V. EXPERIMENTAL RESULTS
A. Number of Segments and Computation Time
These results show that our recursive segmentation algorithm generates a non-uniform segmentation appropriate to the given functions quickly. Table II shows that the recursive segmentation algorithm also automatically generates uniform segmentation when appropriate. Table II compares the FPGA implementation results of the MT SIE and EV SIE. Note that the memory size in bits and LE, the number of logic elements, are 0 for e X and sin(πX) when recursive segmentation is used. This indicates that uniform segmentation was applied, and so an SIE was not needed. The result is a faster NFG for these functions. In the experiment that produced the data in Table II , we optimized the decomposition of the MTBDDs and EVBDDs by requiring the memory size of each LUT in the LUT cascade in these SIEs to be 4K bits, the same as the RAM block (M4K) of the FPGA. Table II shows that for optimum non-uniform segmentation, the EV SIEs have smaller memory size than the MT SIEs.

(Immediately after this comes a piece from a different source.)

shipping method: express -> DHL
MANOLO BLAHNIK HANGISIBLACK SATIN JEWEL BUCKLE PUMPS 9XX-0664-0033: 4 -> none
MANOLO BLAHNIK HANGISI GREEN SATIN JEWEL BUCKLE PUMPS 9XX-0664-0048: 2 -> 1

For example, for tan(πX), the memory size of the EV SIE is only 10% of the memory size needed by the MT SIE. For tan(πX), the memory size of MT SIE is quite large because the number of non-uniform segments is large. From experiments with uniform segmentation we know that the NFG for tan(πX) using the MT SIE requires only 1.5% of the memory size needed by the NFG based on uniform segmentation. However, this is still too large to implement with an FPGA. By using the EV SIE, we can reduce the memory size significantly, and make the NFG implementable with an FPGA.
5C-5
B. FPGA Implementation of SIEs
Our recursive segmentation can reduce both the memory size and the delay time of the MT SIEs. Especially, for X ln(X), using an MT SIE designed for recursive segmentation has only 34% of the memory and 63% of the delay of the MT SIE designed for optimum non-uniform segmentation.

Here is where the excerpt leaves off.